*** EXCERPTED RECORDS ***
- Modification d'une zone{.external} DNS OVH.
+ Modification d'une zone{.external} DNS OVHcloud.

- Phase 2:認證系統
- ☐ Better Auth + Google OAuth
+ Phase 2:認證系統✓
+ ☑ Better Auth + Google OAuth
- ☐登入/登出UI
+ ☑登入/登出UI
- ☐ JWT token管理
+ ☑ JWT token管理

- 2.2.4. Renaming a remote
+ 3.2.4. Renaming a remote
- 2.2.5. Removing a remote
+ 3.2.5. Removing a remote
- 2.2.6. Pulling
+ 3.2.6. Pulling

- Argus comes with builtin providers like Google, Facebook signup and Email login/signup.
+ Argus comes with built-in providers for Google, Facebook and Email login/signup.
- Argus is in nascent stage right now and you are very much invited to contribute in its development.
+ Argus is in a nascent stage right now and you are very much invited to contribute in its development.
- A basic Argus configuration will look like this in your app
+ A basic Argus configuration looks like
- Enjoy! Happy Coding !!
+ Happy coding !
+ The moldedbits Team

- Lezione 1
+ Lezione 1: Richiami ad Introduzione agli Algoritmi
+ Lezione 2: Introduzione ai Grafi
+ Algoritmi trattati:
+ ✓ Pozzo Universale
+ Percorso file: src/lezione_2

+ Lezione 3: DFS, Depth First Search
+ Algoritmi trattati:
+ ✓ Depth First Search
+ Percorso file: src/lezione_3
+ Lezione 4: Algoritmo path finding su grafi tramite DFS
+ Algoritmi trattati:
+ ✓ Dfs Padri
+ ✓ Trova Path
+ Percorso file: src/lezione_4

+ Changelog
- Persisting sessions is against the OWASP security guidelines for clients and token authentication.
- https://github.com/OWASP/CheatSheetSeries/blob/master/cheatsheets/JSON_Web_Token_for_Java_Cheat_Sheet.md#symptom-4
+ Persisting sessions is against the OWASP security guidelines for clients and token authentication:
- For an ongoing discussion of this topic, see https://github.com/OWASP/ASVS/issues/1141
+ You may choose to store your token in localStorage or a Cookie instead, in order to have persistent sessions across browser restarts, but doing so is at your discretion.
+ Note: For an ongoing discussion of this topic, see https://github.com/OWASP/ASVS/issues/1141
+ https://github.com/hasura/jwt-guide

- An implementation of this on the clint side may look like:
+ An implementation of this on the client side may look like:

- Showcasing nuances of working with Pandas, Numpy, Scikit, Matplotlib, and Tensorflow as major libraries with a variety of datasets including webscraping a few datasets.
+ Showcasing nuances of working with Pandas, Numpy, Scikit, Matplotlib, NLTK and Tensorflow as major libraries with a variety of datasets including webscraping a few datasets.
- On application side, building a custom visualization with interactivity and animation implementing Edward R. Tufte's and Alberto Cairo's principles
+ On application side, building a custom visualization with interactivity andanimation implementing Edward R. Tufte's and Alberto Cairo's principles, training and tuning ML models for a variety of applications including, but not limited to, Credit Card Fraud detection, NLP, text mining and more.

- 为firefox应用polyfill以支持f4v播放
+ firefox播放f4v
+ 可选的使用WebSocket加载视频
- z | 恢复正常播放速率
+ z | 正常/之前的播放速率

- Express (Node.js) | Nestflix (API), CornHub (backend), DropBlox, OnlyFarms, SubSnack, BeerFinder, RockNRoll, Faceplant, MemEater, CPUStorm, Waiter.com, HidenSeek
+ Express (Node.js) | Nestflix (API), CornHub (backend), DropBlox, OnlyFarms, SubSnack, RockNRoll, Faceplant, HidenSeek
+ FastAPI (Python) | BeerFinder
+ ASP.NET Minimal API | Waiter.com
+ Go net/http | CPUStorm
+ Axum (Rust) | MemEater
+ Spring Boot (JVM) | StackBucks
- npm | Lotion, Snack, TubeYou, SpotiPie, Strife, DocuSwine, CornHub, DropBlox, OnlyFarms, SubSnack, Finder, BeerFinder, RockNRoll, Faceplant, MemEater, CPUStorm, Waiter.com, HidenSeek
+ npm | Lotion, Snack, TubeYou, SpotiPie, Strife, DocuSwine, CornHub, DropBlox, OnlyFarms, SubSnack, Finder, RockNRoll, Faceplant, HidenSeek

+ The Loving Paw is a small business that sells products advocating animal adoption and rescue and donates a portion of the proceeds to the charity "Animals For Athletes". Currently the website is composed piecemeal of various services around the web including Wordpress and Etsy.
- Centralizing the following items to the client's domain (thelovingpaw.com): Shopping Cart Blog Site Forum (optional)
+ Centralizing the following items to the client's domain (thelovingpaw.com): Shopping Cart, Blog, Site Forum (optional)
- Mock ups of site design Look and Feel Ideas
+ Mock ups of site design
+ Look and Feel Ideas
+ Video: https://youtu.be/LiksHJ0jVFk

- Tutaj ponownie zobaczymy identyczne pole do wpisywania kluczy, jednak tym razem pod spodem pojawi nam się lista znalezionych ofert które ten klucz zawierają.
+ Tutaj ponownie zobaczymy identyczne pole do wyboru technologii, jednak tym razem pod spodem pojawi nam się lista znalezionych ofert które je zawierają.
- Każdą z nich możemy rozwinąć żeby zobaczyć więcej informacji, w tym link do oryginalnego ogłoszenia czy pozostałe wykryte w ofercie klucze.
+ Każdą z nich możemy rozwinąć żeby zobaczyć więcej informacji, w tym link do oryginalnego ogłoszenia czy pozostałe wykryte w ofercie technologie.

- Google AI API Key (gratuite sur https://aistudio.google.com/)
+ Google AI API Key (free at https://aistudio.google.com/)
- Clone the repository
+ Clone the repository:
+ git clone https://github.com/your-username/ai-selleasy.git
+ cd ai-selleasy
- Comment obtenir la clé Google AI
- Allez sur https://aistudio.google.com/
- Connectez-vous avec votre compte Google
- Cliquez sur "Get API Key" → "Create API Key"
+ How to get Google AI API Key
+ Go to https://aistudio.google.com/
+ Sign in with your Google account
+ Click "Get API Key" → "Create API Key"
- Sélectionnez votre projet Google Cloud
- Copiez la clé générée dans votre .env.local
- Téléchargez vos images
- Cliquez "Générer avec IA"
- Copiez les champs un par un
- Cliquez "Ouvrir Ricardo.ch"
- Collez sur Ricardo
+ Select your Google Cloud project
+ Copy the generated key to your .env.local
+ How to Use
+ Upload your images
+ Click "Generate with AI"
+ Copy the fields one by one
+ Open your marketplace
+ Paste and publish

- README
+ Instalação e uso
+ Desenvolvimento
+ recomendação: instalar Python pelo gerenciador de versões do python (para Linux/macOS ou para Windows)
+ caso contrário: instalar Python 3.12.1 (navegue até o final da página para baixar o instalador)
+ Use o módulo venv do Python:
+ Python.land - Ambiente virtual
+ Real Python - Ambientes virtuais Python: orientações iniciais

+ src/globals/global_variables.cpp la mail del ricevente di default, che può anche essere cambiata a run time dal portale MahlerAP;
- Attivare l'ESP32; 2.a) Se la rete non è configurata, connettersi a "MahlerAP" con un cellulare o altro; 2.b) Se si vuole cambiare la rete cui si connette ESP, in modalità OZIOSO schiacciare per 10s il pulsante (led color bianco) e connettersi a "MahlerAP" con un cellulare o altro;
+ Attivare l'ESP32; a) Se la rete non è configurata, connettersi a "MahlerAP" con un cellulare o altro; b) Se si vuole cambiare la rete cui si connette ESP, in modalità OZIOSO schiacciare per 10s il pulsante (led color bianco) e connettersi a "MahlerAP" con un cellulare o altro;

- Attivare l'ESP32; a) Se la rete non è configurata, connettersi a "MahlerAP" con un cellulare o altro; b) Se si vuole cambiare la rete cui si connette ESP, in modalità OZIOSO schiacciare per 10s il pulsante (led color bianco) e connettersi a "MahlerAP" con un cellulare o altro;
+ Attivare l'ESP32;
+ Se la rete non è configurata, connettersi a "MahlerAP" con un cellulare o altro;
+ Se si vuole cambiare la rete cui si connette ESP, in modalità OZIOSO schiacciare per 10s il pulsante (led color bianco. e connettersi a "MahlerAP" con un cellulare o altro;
*** End of EXCERPTED RECORDS ***
ASSIGNMENT
Show every line above in which the word "jednak" is found.

SOLUTION FOR THIS PROBLEM
- Tutaj ponownie zobaczymy identyczne pole do wpisywania kluczy, jednak tym razem pod spodem pojawi nam się lista znalezionych ofert które ten klucz zawierają.
+ Tutaj ponownie zobaczymy identyczne pole do wyboru technologii, jednak tym razem pod spodem pojawi nam się lista znalezionych ofert które je zawierają.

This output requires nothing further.